Era uma vez uma pessoa que tudo deixava cair das mãos. Bebé, compreendia-se que tal lhe acontecesse. Veio a puberdade e, com ela, o ostracismo. “Ostracismo” quer dizer (mais ou menos) que tudo e todos ficam longe de nós, porque todos e tudo assim o querem. Todas as coisas vinham parar ao chão, segundos depois de tentar segurá-las nas mãos. Estas eram, ao menos na aparência, normais: dez dedos e dez unhas, mais as oito linhas que marcam o delta do destino. Garfos, jornais, jarras com suas flores, anéis até: tudo acabava no chão.

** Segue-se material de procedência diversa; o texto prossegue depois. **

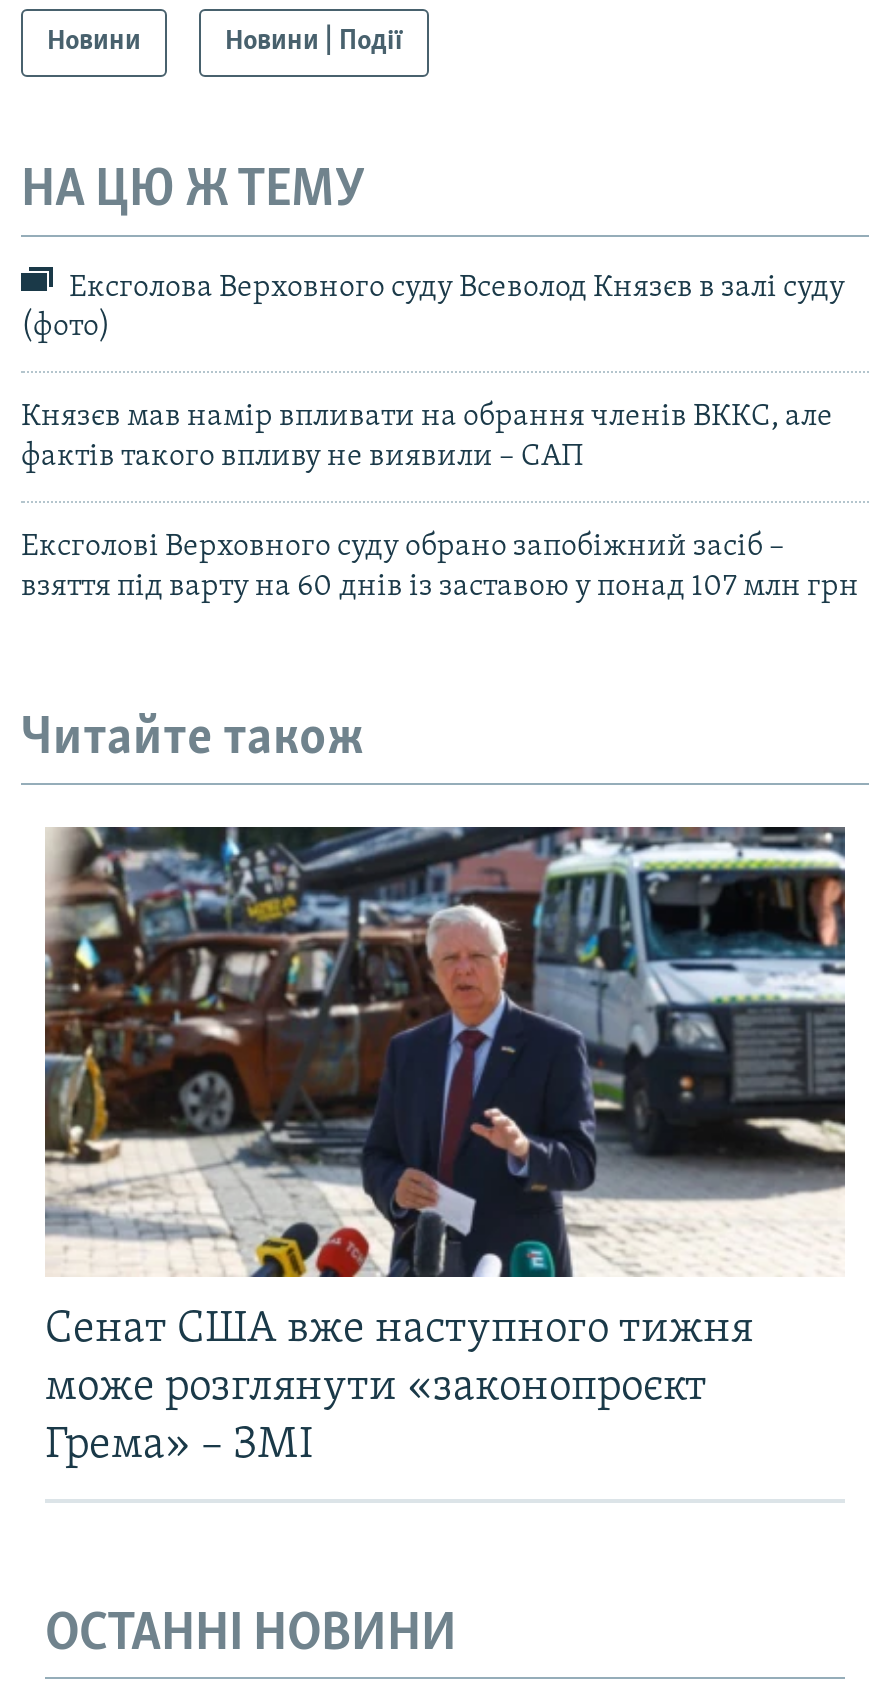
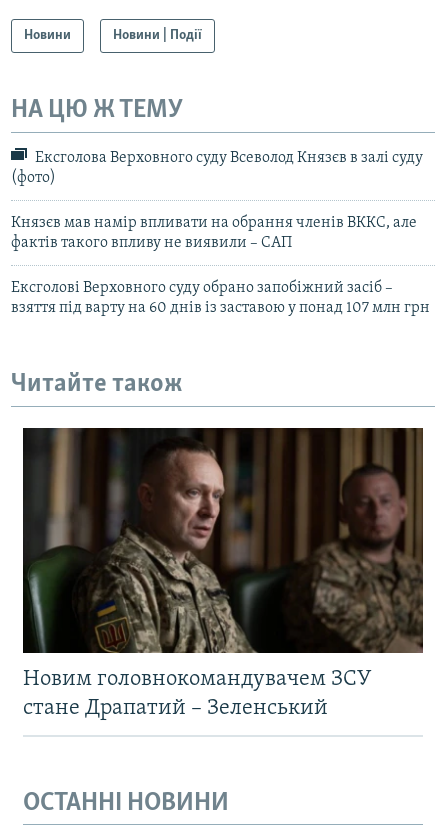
- [image]
- Сенат CША вже наступного тижня
- може розглянути «законопроєкт
- Грема» – ЗМІ
+ [image]
+ Новим головнокомандувачем ЗСУ
+ стане Драпатий – Зеленський
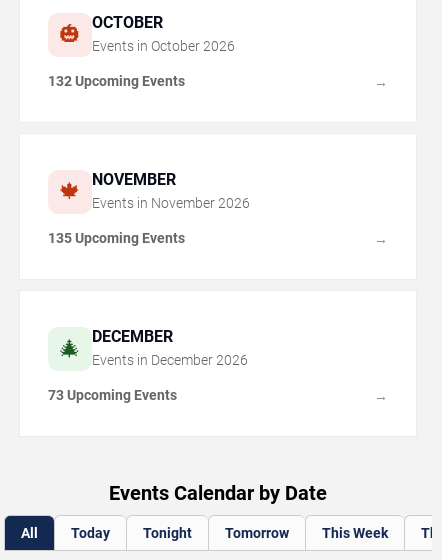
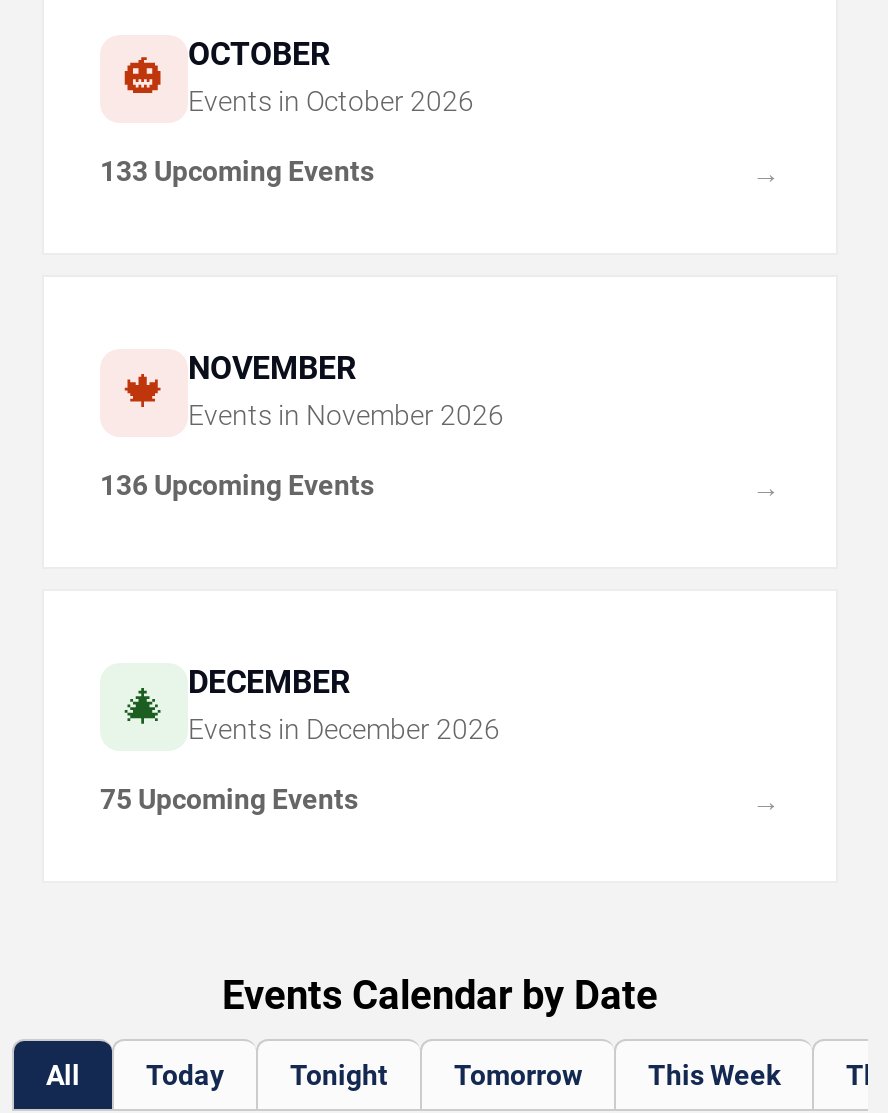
- 132 Upcoming Events
+ 133 Upcoming Events

- 135 Upcoming Events
+ 136 Upcoming Events

- 73 Upcoming Events
+ 75 Upcoming Events
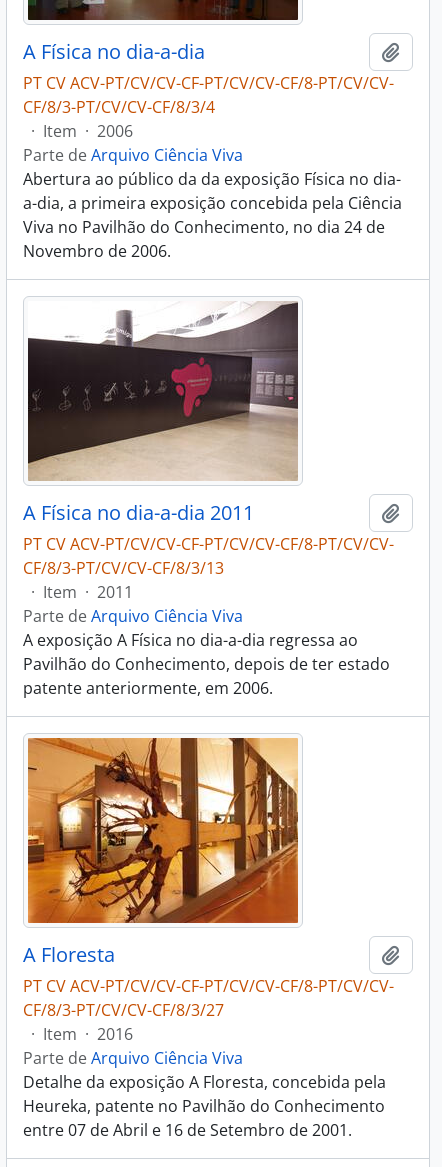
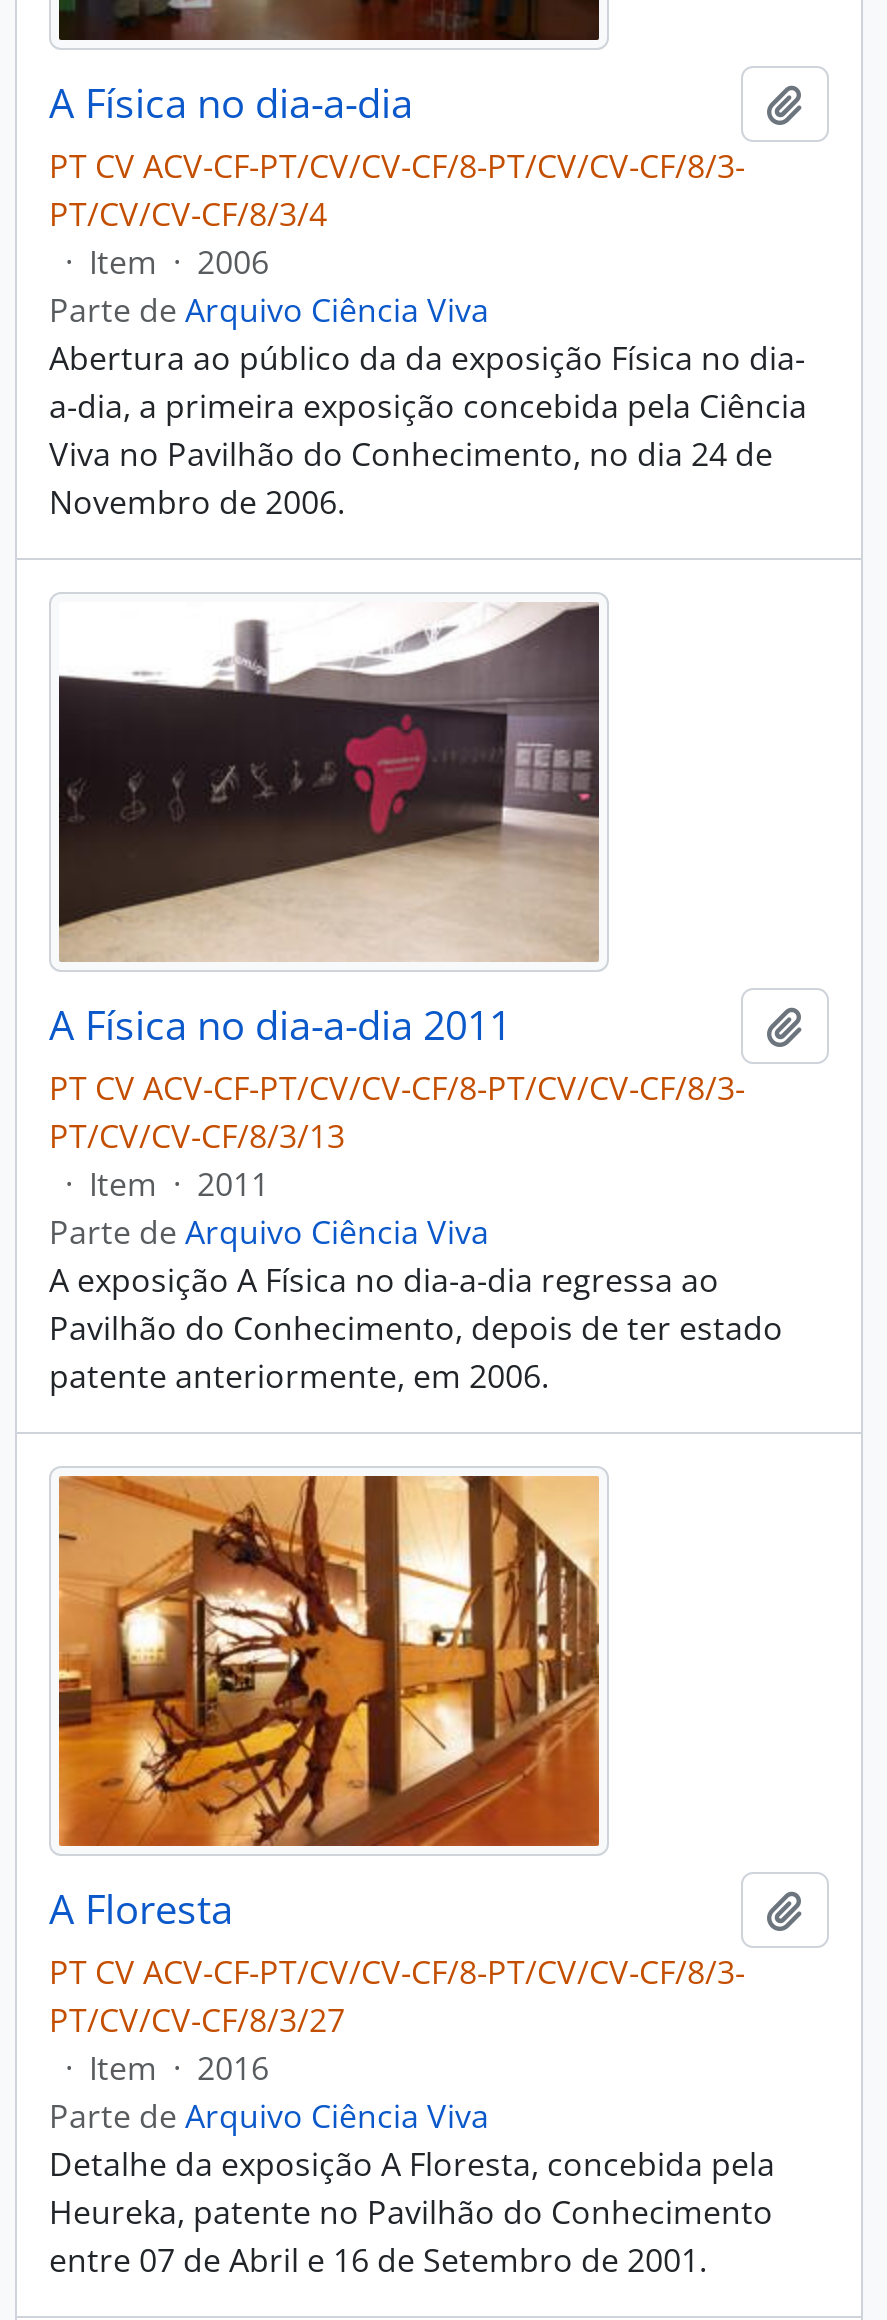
- PT CV ACV-PT/CV/CV-CF-PT/CV/CV-CF/8-PT/CV/CV-
- CF/8/3-PT/CV/CV-CF/8/3/4
+ PT CV ACV-CF-PT/CV/CV-CF/8-PT/CV/CV-CF/8/3-
+ PT/CV/CV-CF/8/3/4

- PT CV ACV-PT/CV/CV-CF-PT/CV/CV-CF/8-PT/CV/CV-
- CF/8/3-PT/CV/CV-CF/8/3/13
+ PT CV ACV-CF-PT/CV/CV-CF/8-PT/CV/CV-CF/8/3-
+ PT/CV/CV-CF/8/3/13

- PT CV ACV-PT/CV/CV-CF-PT/CV/CV-CF/8-PT/CV/CV-
- CF/8/3-PT/CV/CV-CF/8/3/27
+ PT CV ACV-CF-PT/CV/CV-CF/8-PT/CV/CV-CF/8/3-
+ PT/CV/CV-CF/8/3/27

Já adulto, não segurava nem empregos nem amores. Das mãos lhe caiu a vida do pai e a de um irmão. E também a do cachorro amarelo, único dos seres que tinha podido conservar, pois, como é sabido, são os animais que nos possuem e seguram.

A história acaba assim: deixou de tentar agarrar com as mãos coisas e pessoas. Descobriu que a única forma de ter está no olhar. E que, vistas as coisas assim, a realidade não é tão má como parece. Sim, mesmo aquela que temos ao alcance das mãos.